Please set down each record exactly as it appears, but leave out any pictures.

'''

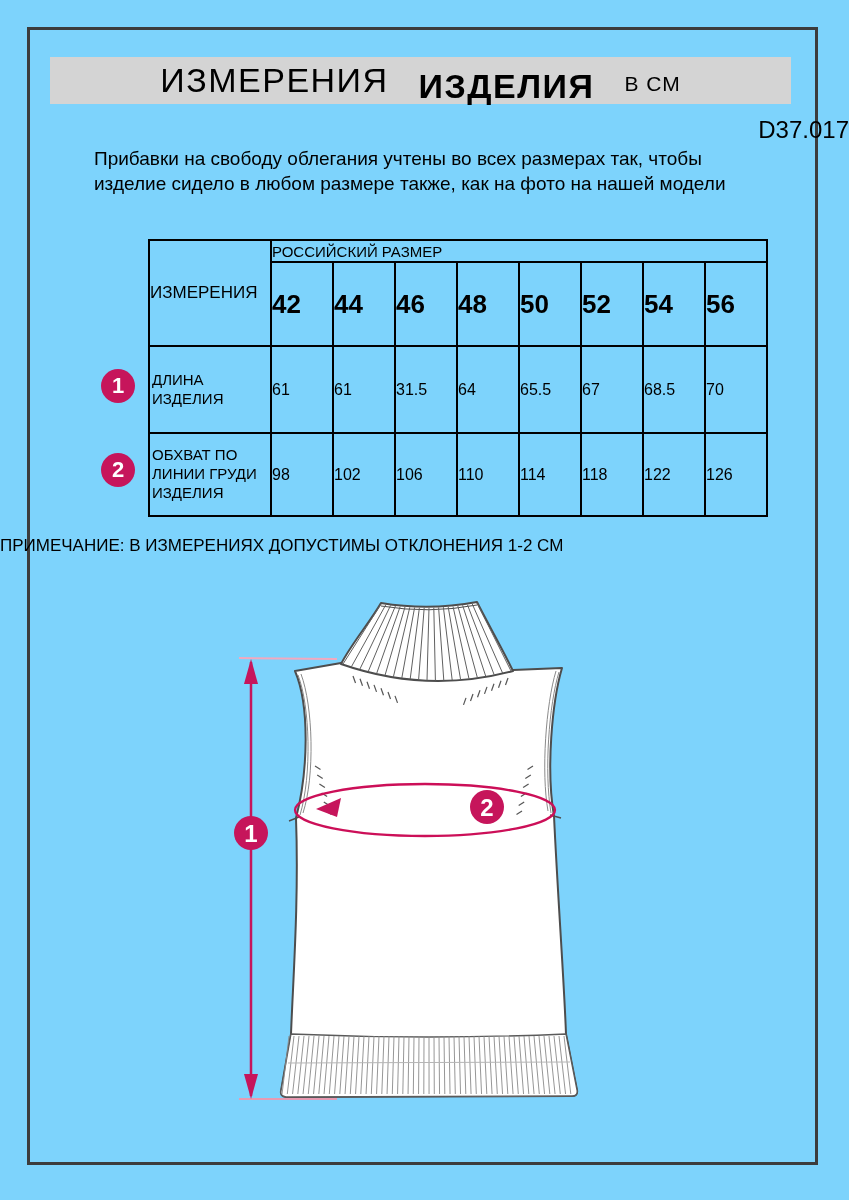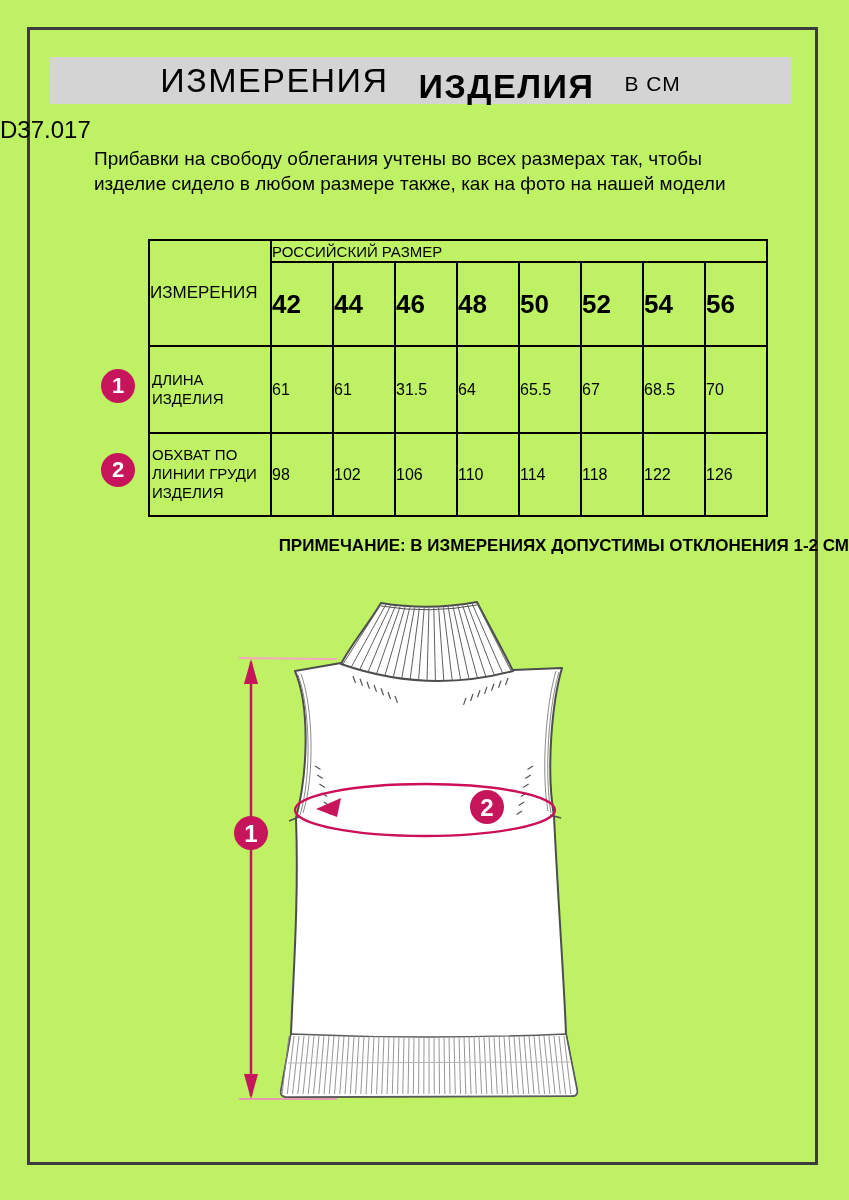--- a/index.html
+++ b/index.html
@@ -1,42 +1,42 @@
 <!DOCTYPE html>
 <html><head>
 <meta charset="utf-8">
 <style>
   html,body{margin:0;padding:0;background:#fff;}
-  .page{position:relative;width:849px;height:1200px;background:#bef264;
+  .page{position:relative;width:849px;height:1200px;background:#7dd3fc;
         font-family:"Liberation Sans", sans-serif;color:#000;overflow:hidden;}
   .frame{position:absolute;left:27px;top:27px;width:791px;height:1138px;
          border:3px solid #3c3c3c;box-sizing:border-box;}
   .titlebar{position:absolute;left:50px;top:57px;width:741px;height:47px;background:#d4d4d4;
             display:flex;align-items:center;justify-content:center;gap:30px;}
   .title-reg{font-size:34px;font-weight:400;letter-spacing:1.5px;}
   .title-bold{font-size:34px;font-weight:700;letter-spacing:1.5px;margin-top:11px;}
   .title-units{font-size:21px;font-weight:400;letter-spacing:1px;position:relative;top:3px;}
-  .code{position:absolute;left:0;top:116px;width:849px;text-align:left;font-size:24px;}
+  .code{position:absolute;left:0;top:116px;width:849px;text-align:right;font-size:24px;}
   .desc{position:absolute;left:94px;top:146px;width:660px;text-align:left;
         font-size:19px;line-height:1.33;}
   .sizetable{position:absolute;left:148px;top:239px;border-collapse:collapse;table-layout:fixed;}
   .sizetable td{border:2px solid #000;text-align:left;vertical-align:middle;padding:0;}
   .sizetable .measure-head{width:120px;font-size:17px;}
   .sizetable .group-head{height:20px;font-size:15px;}
   .sizetable .size-cell{width:60px;font-size:26px;font-weight:700;margin-left:32px;}
   .sizetable tr.r1{height:84px;}
   .sizetable tr.r2{height:87px;}
   .sizetable tr.r3{height:83px;}
   .sizetable .rowlabel{font-size:15px;line-height:1.25;padding:2px;}
   .sizetable .val{font-size:16px;}
   .numcircle{position:absolute;width:34px;height:34px;border-radius:50%;background:#c6155b;
              color:#fff;font-size:22px;font-weight:700;display:flex;align-items:center;
              justify-content:center;}
-  .note{position:absolute;left:0;top:536px;width:849px;text-align:right;
-        font-size:17px;font-weight:700;}
+  .note{position:absolute;left:0;top:536px;width:849px;text-align:left;
+        font-size:17px;font-weight:400;}
   .diagram{position:absolute;left:180px;top:575px;}
   .svgnum{font-family:"Liberation Sans",sans-serif;font-size:24px;font-weight:700;fill:#fff;}
 </style>
 </head>
 <body>
 
 <div class="page">
   <div class="frame"></div>
 
   <div class="titlebar">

'''

__Exercise response__
--- a/index.html
+++ b/index.html
@@ -1,42 +1,42 @@
 <!DOCTYPE html>
 <html><head>
 <meta charset="utf-8">
 <style>
   html,body{margin:0;padding:0;background:#fff;}
-  .page{position:relative;width:849px;height:1200px;background:#bef264;
+  .page{position:relative;width:849px;height:1200px;background:#7dd3fc;
         font-family:"Liberation Sans", sans-serif;color:#000;overflow:hidden;}
   .frame{position:absolute;left:27px;top:27px;width:791px;height:1138px;
          border:3px solid #3c3c3c;box-sizing:border-box;}
   .titlebar{position:absolute;left:50px;top:57px;width:741px;height:47px;background:#d4d4d4;
             display:flex;align-items:center;justify-content:center;gap:30px;}
   .title-reg{font-size:34px;font-weight:400;letter-spacing:1.5px;}
   .title-bold{font-size:34px;font-weight:700;letter-spacing:1.5px;margin-top:11px;}
   .title-units{font-size:21px;font-weight:400;letter-spacing:1px;position:relative;top:3px;}
-  .code{position:absolute;left:0;top:116px;width:849px;text-align:left;font-size:24px;}
+  .code{position:absolute;left:0;top:116px;width:849px;text-align:right;font-size:24px;}
   .desc{position:absolute;left:94px;top:146px;width:660px;text-align:left;
         font-size:19px;line-height:1.33;}
   .sizetable{position:absolute;left:148px;top:239px;border-collapse:collapse;table-layout:fixed;}
   .sizetable td{border:2px solid #000;text-align:left;vertical-align:middle;padding:0;}
   .sizetable .measure-head{width:120px;font-size:17px;}
   .sizetable .group-head{height:20px;font-size:15px;}
   .sizetable .size-cell{width:60px;font-size:26px;font-weight:700;margin-left:32px;}
   .sizetable tr.r1{height:84px;}
   .sizetable tr.r2{height:87px;}
   .sizetable tr.r3{height:83px;}
   .sizetable .rowlabel{font-size:15px;line-height:1.25;padding:2px;}
   .sizetable .val{font-size:16px;}
   .numcircle{position:absolute;width:34px;height:34px;border-radius:50%;background:#c6155b;
              color:#fff;font-size:22px;font-weight:700;display:flex;align-items:center;
              justify-content:center;}
-  .note{position:absolute;left:0;top:536px;width:849px;text-align:right;
-        font-size:17px;font-weight:700;}
+  .note{position:absolute;left:0;top:536px;width:849px;text-align:left;
+        font-size:17px;font-weight:400;}
   .diagram{position:absolute;left:180px;top:575px;}
   .svgnum{font-family:"Liberation Sans",sans-serif;font-size:24px;font-weight:700;fill:#fff;}
 </style>
 </head>
 <body>
 
 <div class="page">
   <div class="frame"></div>
 
   <div class="titlebar">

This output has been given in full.